### Task description
Reproduce the closing run of lines below verbatim, from the line that contains "-16,7 +16,7 @@" up to and including the final line.

### Task inputs
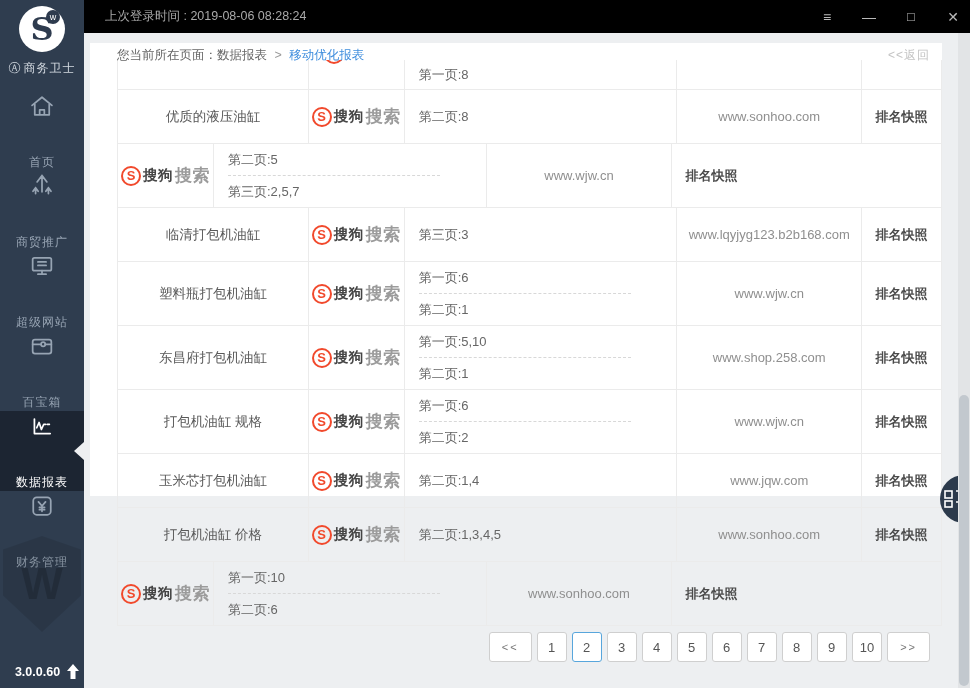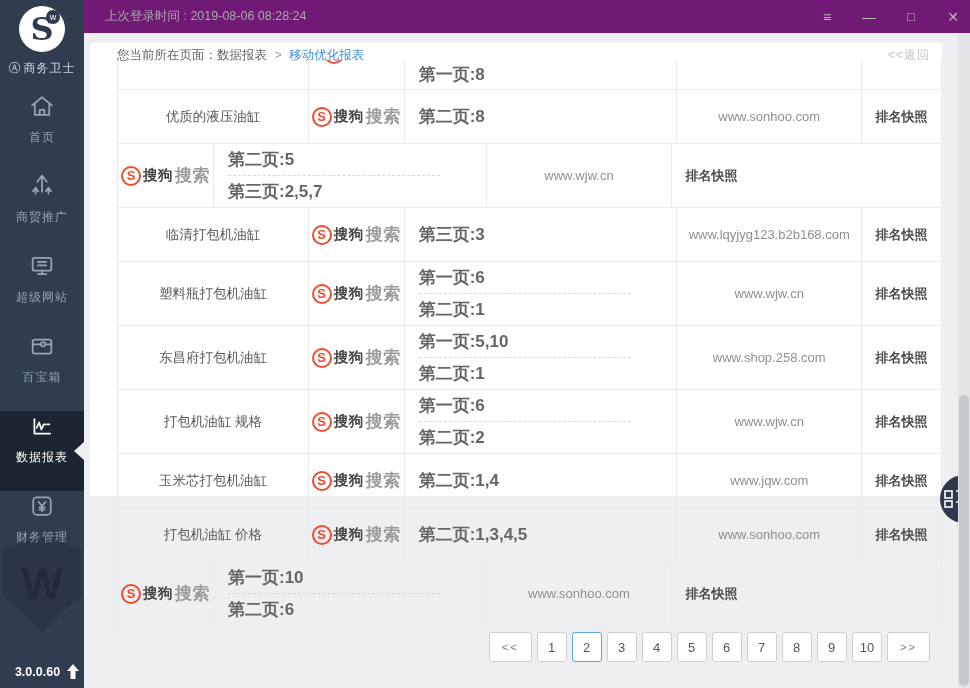--- a/index.html
+++ b/index.html
@@ -30,7 +30,7 @@
   .up-arrow svg { display:block; }
 
   
-  .titlebar { position:absolute; left:84px; right:0; top:0; height:33px; background:#701a75; display:flex; align-items:center; z-index:10; }
+  .titlebar { position:absolute; left:84px; right:0; top:0; height:33px; background:#000000; display:flex; align-items:center; z-index:10; }
   .login-text { margin-left:21px; color:#a9a9a9; font-size:12.5px; }
   .win-controls { margin-left:auto; display:flex; align-items:center; gap:24px; padding-right:8px; color:#b9b9b9; }
   .win-btn { font-size:14px; width:18px; text-align:center; cursor:pointer; line-height:18px; }

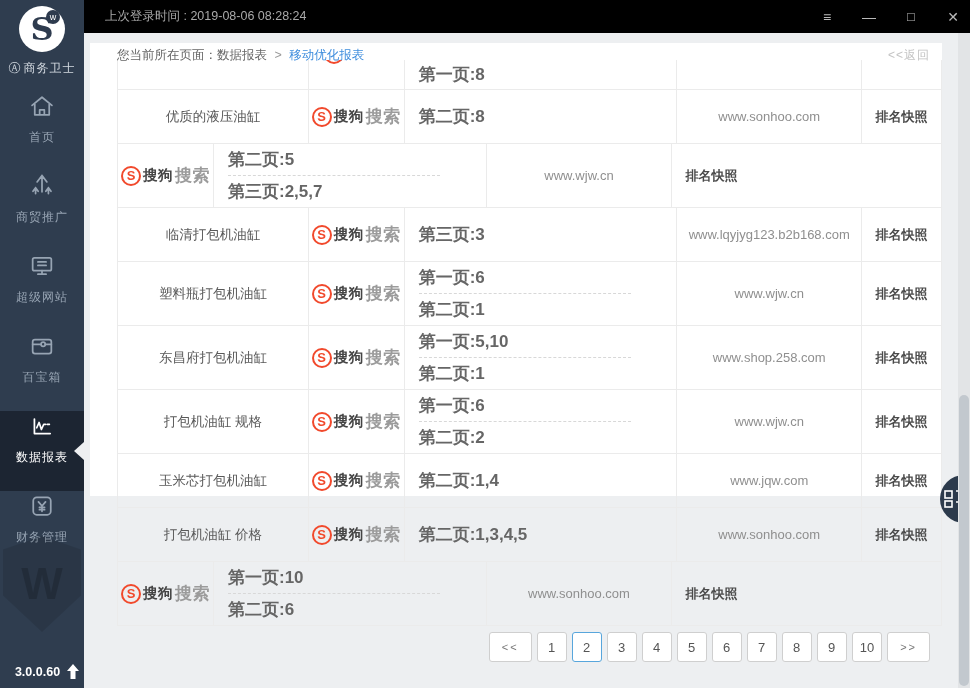--- a/index.html
+++ b/index.html
@@ -60,7 +60,7 @@
   .sogou-badge { width:20px; height:20px; border:2px solid #f1492c; border-radius:50%; color:#f1492c; font-size:13px; font-weight:bold; display:inline-flex; align-items:center; justify-content:center; flex:0 0 auto; }
   .sg-dark { font-size:14.5px; font-weight:bold; color:#454545; letter-spacing:0.5px; }
   .sg-light { font-size:17px; font-weight:bold; color:#9b9b9b; letter-spacing:0.5px; }
-  .rank-line { font-size:17px; color:#666; line-height:19px; position:relative;font-weight:bold; }
+  .rank-line { font-size:13px; color:#666; line-height:19px; position:relative; }
   .rank-line.dashed { padding-bottom:7px; margin-bottom:6px; }
   .rank-line.dashed::after { content:""; position:absolute; left:0; bottom:0; width:212px; border-bottom:1px dashed #d8d8d8; }
   .partial-arc { position:absolute; top:-16px; left:15px; width:20px; height:20px; border:2px solid #f1492c; border-radius:50%; }

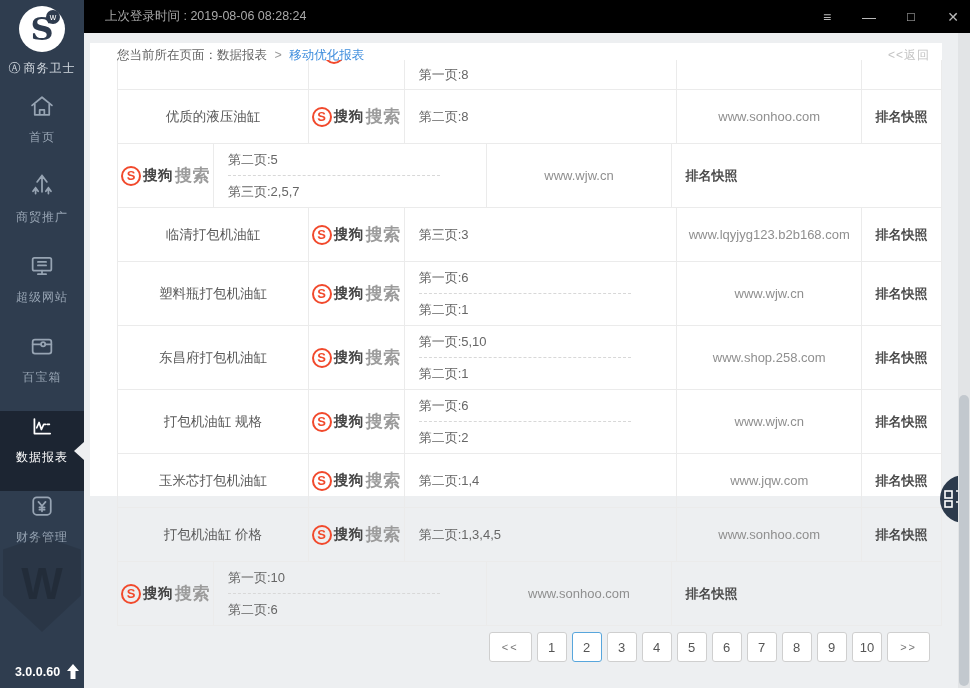--- a/index.html
+++ b/index.html
@@ -16,7 +16,7 @@
   .brand-row { margin-top:8px; color:#d4dae1; font-size:12px; letter-spacing:1px; }
   .brand-prefix { font-size:12px; margin-right:2px; color:#cfd6de; }
   .side-nav { margin-top:14px; }
-  .side-item { position:relative; width:84px; height:80px; display:flex; flex-direction:column; align-items:center; justify-content:flex-start; gap:8px; color:#97a4b3; cursor:pointer; }
+  .side-item { position:relative; width:84px; height:80px; display:flex; flex-direction:column; align-items:center; justify-content:space-between; gap:8px; color:#97a4b3; cursor:pointer; }
   .side-item .side-label { font-size:12px; letter-spacing:1px; }
   .side-item.active { background:#1c2532; color:#fff; }
   .side-item.active .side-icon svg { stroke:#fff; }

### Answer to this task
@@ -16,7 +16,7 @@
   .brand-row { margin-top:8px; color:#d4dae1; font-size:12px; letter-spacing:1px; }
   .brand-prefix { font-size:12px; margin-right:2px; color:#cfd6de; }
   .side-nav { margin-top:14px; }
-  .side-item { position:relative; width:84px; height:80px; display:flex; flex-direction:column; align-items:center; justify-content:flex-start; gap:8px; color:#97a4b3; cursor:pointer; }
+  .side-item { position:relative; width:84px; height:80px; display:flex; flex-direction:column; align-items:center; justify-content:space-between; gap:8px; color:#97a4b3; cursor:pointer; }
   .side-item .side-label { font-size:12px; letter-spacing:1px; }
   .side-item.active { background:#1c2532; color:#fff; }
   .side-item.active .side-icon svg { stroke:#fff; }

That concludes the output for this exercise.